We are going to shoot the start load first, and the MAX PLUS load last, all at the SAME AIMING POINT on the paper. So we are going to get a TALL vertical string. So no skimping on paper. From a good solid shooting position shoot each load at THE SAME AIMING POINT. And for once in your life in long range shooting you can ignore cross winds.

Now the creative part you going to mark each bullet hole by it's shot number- referenced by it's powder charge after it's shot because you will have overlapping holes. Shoot one mark one.

There are several ways of doing this whether it be shoot one and walk down and mark it, to really strong spotting scopes (always seems to screw up my ladder tests and I have to start over) DIY target cams, or coloring coding shots by coloring the bullet with a red, green & blue markers accordingly and shooting at white paper. The marker will transfer to the target paper. I'd still not shoot more than 3 before walking. Me?? No- I'd certainly not want it to ever be said I have a faithful & trusted shooting companion down range with a marker standing off to the side of the target board a safe distance and we "shoot one, mark one" as a expedient team.

So what's happening on paper? You will get a vertical string of hits. (don't worry if they shift left and right with the wind, that is irrelevant right now, trust me.) First thought is that it's increasing velocity that makes the hits climb up the target, and that is true to a point. What is also happening for the most part is the bullets are leaving the barrel in a different state of barrel flex, or vibration.

You need to understand this. When you fire your rifle, your barrel flexes in a sine wave pattern. What your getting in the ladder test is the bullet is exiting the muzzle shot to shot, with the barrel flexed more and more up.

BUT, ahah! We got some groups anyway! You will get a few shots that cluster, or actually make a decent group on your target, despite their each one having a(get this) differing powder charge!

ENTER THE "NODE." The node is the very top of the wave and very bottom. For ultimate accuracy, you want your bullet exiting the muzzle precisely when it has flexed all the way up, STOPPED [for a nano second] before it begins it journey flexing back down. This is why you had a decent group or two during the ladder test, despite differing powder charges.

So now your looking at the ladder test target. You got shots all over the place vertically, but some formed nice clusters, or groups.

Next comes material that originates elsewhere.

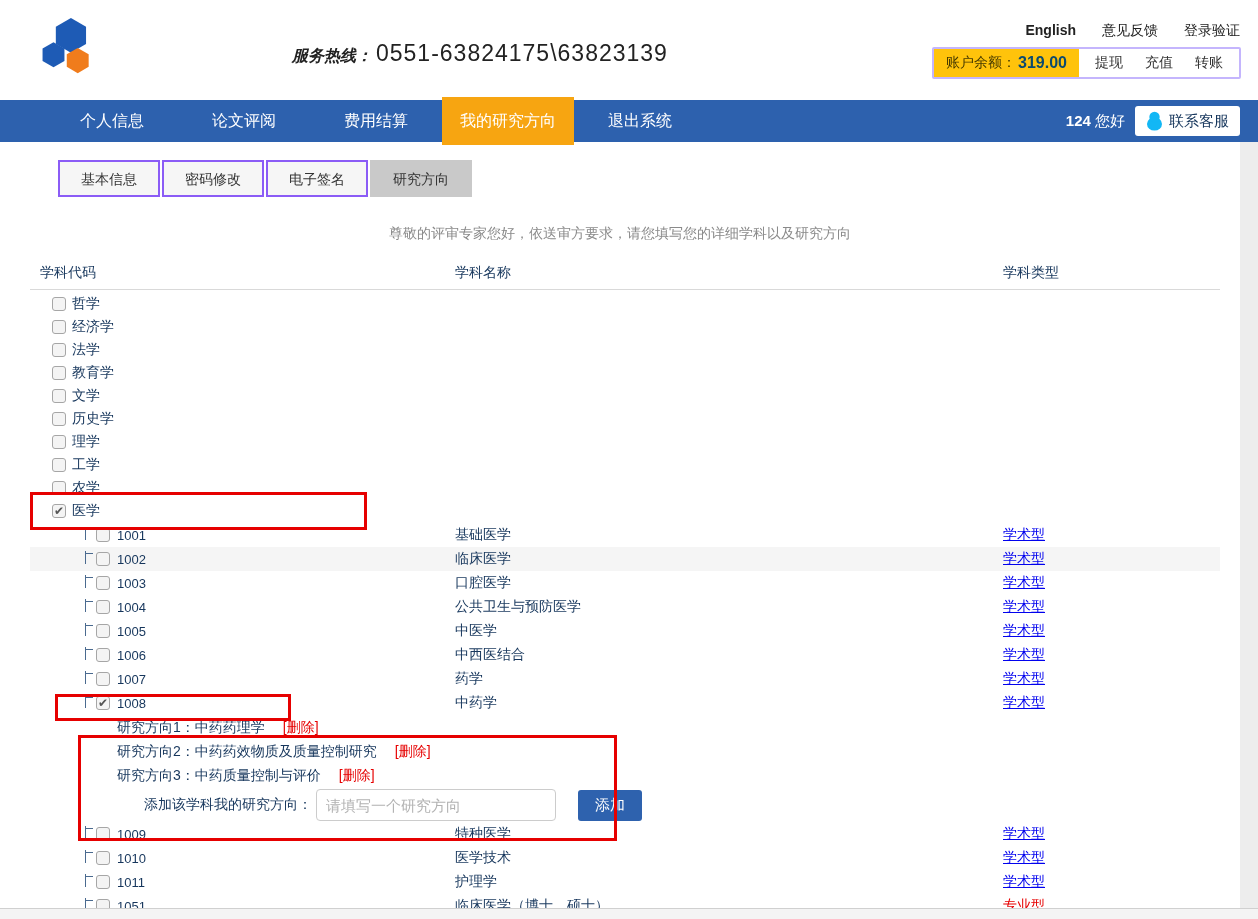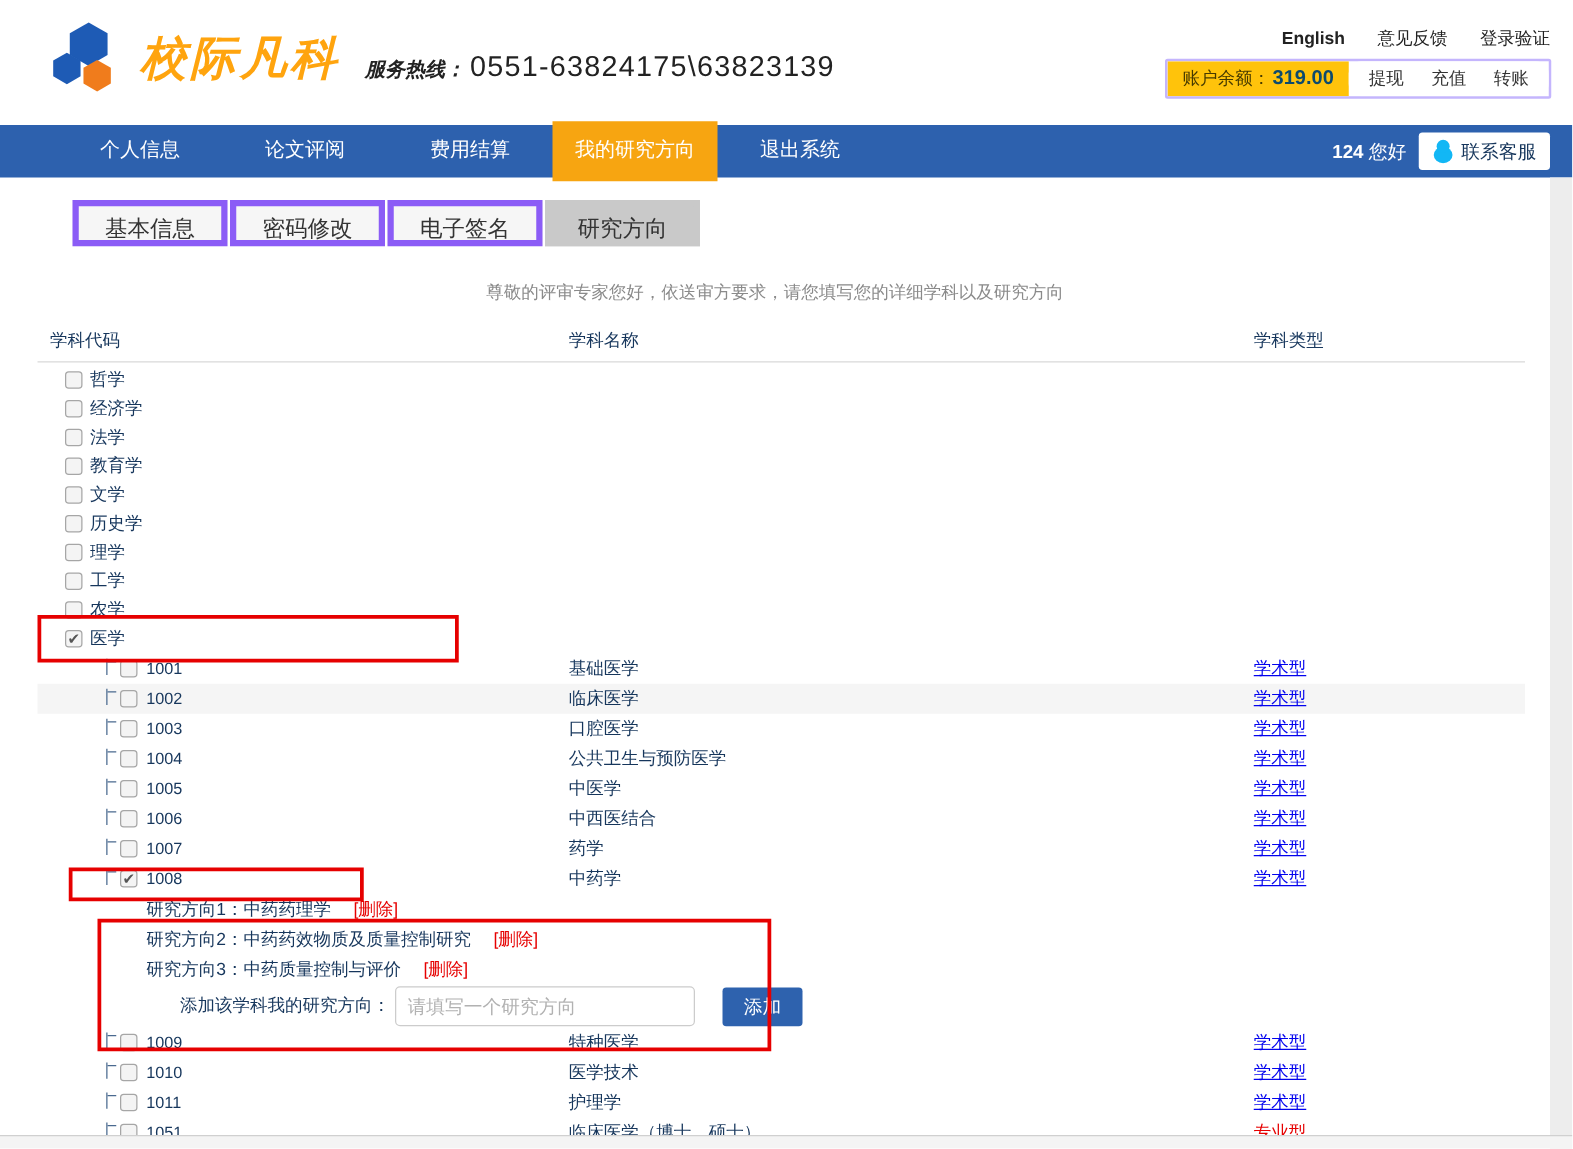"校际凡科" span.logo-text { html: <span>校际凡科</span> -> none }
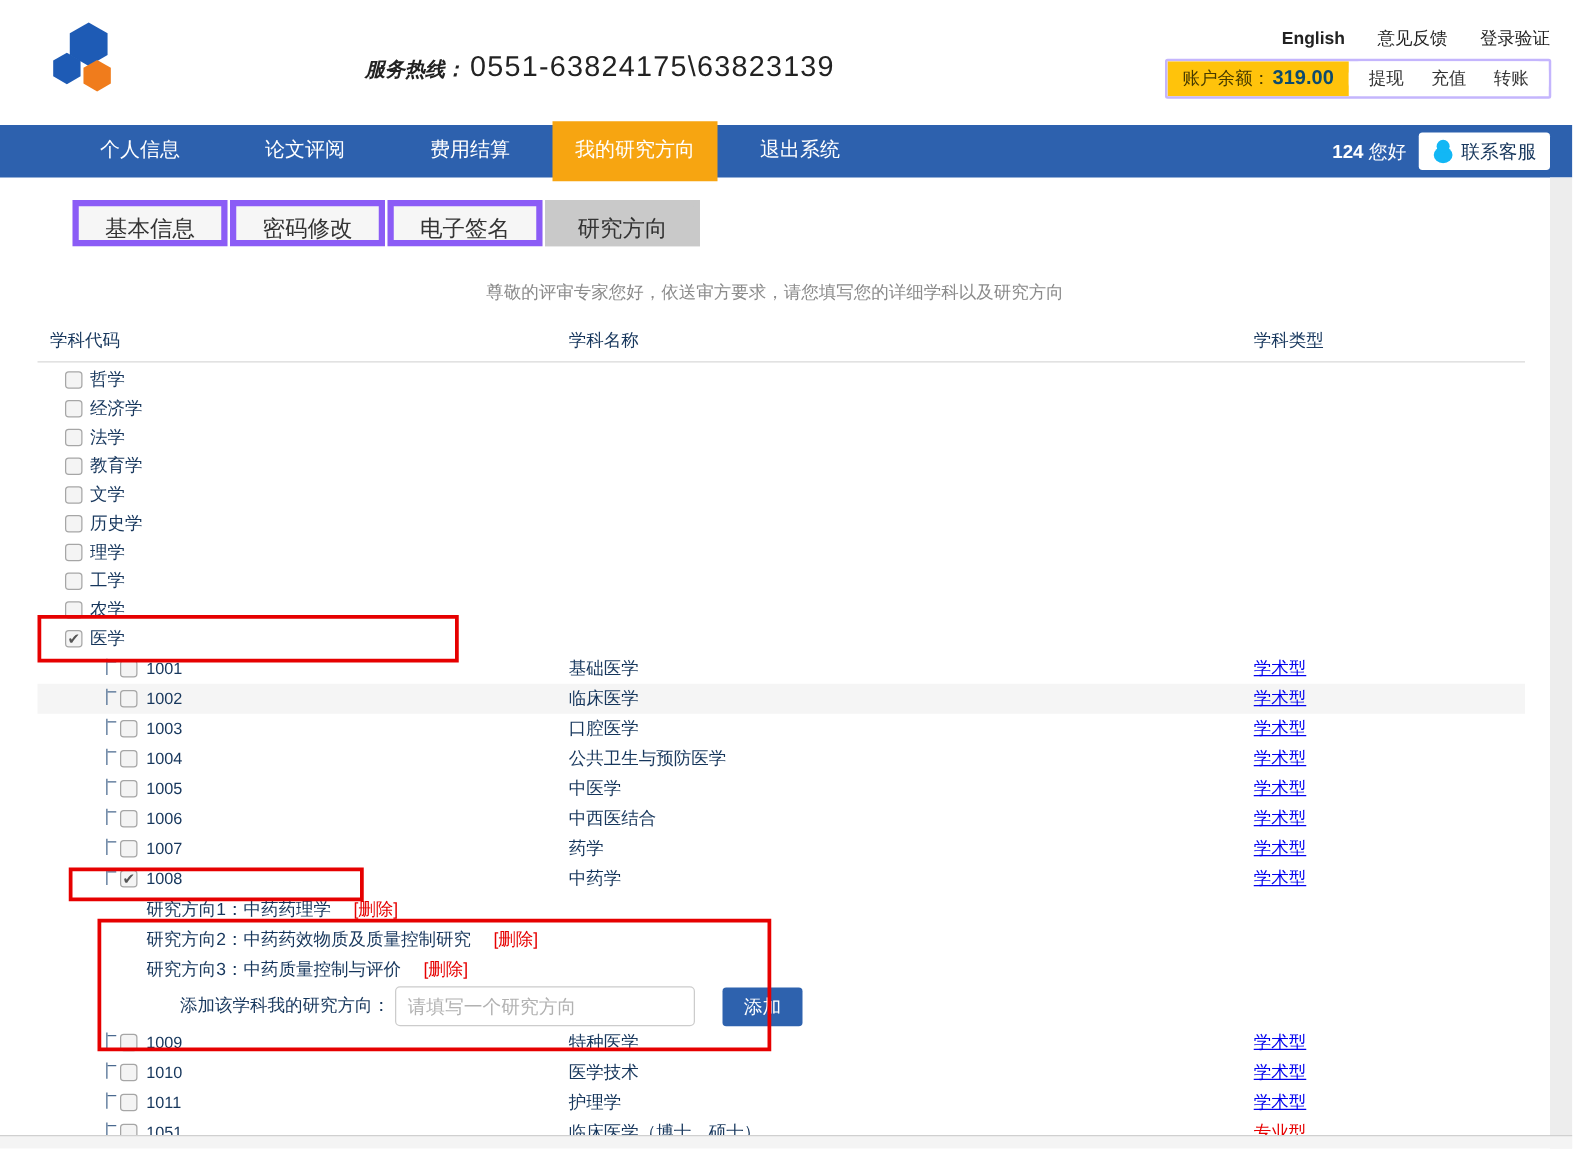"基本信息" .tab { border: 5px solid #8b5cf6 -> 2px solid #8b5cf6; font-family: none -> Liberation Mono, monospace; font-size: 18px -> 14px }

Note each powder charge that grouped. Let's say for this test, bullet holes 2,3,4 formed a group, and 7,8,9 formed a group.

So this is awesome. In a mere 11 or so shots, we learned at what powder charges the bullets actually leaves the barrel when the muzzle is not moving(vibrating) around wildly.

So now we go home sip a beverage and study and DOCUMENT our findings.
We see 36.5, 37 & 37.5grains shoot in the node of the barrel.

We now take these and do a refined but smaller ladder test. (We do this for the other clustered shots too! Don't neglect to further ladder test any loads that formed a cluster/group.)

So now we are going to load rounds for another ladder test.

Let's jump in finer, .3grn increments now, we are refining things now. Let's go a little outside* this accuracy window (our shots that grouped), powder charge-wise though just for good measure;

1\36.3*
2\36.6
3\36.9
4\37.2
5\37.5
6\37.8*grains

So now we have a good lot of charges with overlap a little each way from the accuracy cluster of the first ladder test. We only loaded one of each charge again. Now go repeat the ladder test/target, and again in a mere 6 shots you will have volumes MORE information. [Don't forget to do this second ladder test for every accuracy cluster/group that showed up on the first test]For each ladder, it is optimal to back up -at least- another hundred yards from the last distance.

You will get another accuracy cluster, all the more dead-on the barrel's node. Let's say shots 2,3,6 again formed a group.

Now you go back and load 5 SHOT GROUPS for each of these:
5@ 36.6 grains
5@ 36.9 grns
5@ 37.2 g.

One of these will prove overall best. Now you got your powder charge! And it is the LEAST sensitive to shot to shot velocity variations due to being at the node.

Now go back with this same powder charge in every round but play with bullet seating depth.. Your at .010” jammed right now. Try a 5 shot group @ - .010 JUMP (not touching the riflings.) Keep trying groups as you move your OAL .010”. You’ll see the rifle perk up and shoot one of these lengths best. Now you got your load.

If you want to try to shave the last couple of thousandth’s off your groups average, play around again the powder charge- load a 5 shot group just slightly under –THE- load and just slightly over and see if things get even better still yet. It may or may not.
Then if you want to be super anal, and can get out to at least 600yds go run primer brand testing too! You might get even more uniform muzzle velocity

This is how 1000 yard bench rest loads are worked up & records broken. You may not choose to refine it to the n'th degree, but running at least 2, ever finer ladder tests as described here will get any rifle shooting nealry as good as it practically can.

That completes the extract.